June 11, 2022 | < 1 min read

The Narendra Modi government is trying to bring in restrictions on online speech through the backdoor. At the ongoing drafting sessions in Vienna for a United Nations-promulgated international legally-binding treaty on cybercrime, the Indian delegation has proposed the “criminalisation of offensive messages”, which is an exact duplication of the language of the Section 66A of the Information Technology Act (IT Act) that the Supreme Court famously struck down seven years ago, on March 24, 2015, in the Shreya Singhal vs Union of India case.

This is a new ploy that the BJP is trying out to muzzle free speech. If the proposal does get accepted, then the Union government can easily argue that India now has an international obligation to reintroduce Section 66A, and tell the Supreme Court too that it needs to revise its decision.
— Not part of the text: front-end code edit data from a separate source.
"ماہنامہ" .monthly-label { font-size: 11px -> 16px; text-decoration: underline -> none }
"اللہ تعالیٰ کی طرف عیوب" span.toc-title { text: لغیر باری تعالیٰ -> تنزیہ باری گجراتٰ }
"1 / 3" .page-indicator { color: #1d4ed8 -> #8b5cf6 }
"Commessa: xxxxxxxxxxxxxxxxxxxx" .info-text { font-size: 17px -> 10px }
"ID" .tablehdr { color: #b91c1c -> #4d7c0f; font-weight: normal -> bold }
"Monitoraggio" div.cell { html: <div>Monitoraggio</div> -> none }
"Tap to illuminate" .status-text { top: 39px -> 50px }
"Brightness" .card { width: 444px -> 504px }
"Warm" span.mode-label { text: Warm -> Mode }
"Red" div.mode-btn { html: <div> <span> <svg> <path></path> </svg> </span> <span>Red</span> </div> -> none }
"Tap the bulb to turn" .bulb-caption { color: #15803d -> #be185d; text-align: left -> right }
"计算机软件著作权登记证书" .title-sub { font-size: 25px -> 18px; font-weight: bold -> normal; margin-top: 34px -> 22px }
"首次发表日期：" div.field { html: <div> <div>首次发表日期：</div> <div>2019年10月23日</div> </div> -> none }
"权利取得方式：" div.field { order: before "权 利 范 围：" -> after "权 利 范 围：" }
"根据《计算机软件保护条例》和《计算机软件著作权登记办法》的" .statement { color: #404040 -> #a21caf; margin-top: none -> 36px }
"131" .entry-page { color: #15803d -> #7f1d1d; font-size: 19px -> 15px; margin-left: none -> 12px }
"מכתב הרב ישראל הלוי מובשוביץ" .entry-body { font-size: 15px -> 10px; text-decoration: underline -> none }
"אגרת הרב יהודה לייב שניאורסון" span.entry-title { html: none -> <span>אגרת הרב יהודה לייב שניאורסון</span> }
Justice Madan Lokur, a former judge of the Supreme Court, told The Wire that it is “beyond shocking that the government is trying to introduce Section 66A through backdoor legislation”.

While striking down Section 66A, the Supreme Court said the provision was “violative of Article 19(1)(a)” [freedom of speech and expression] and “not saved under Article 19(2)” [right of the government to impose reasonable restrictions on this right].

According to sources at the UN meeting in Vienna, the European Union, El Salvador, Nigeria, Luxembourg, the UK and Georgia have opposed India’s proposal, saying it would “impact freedom of speech and expression”.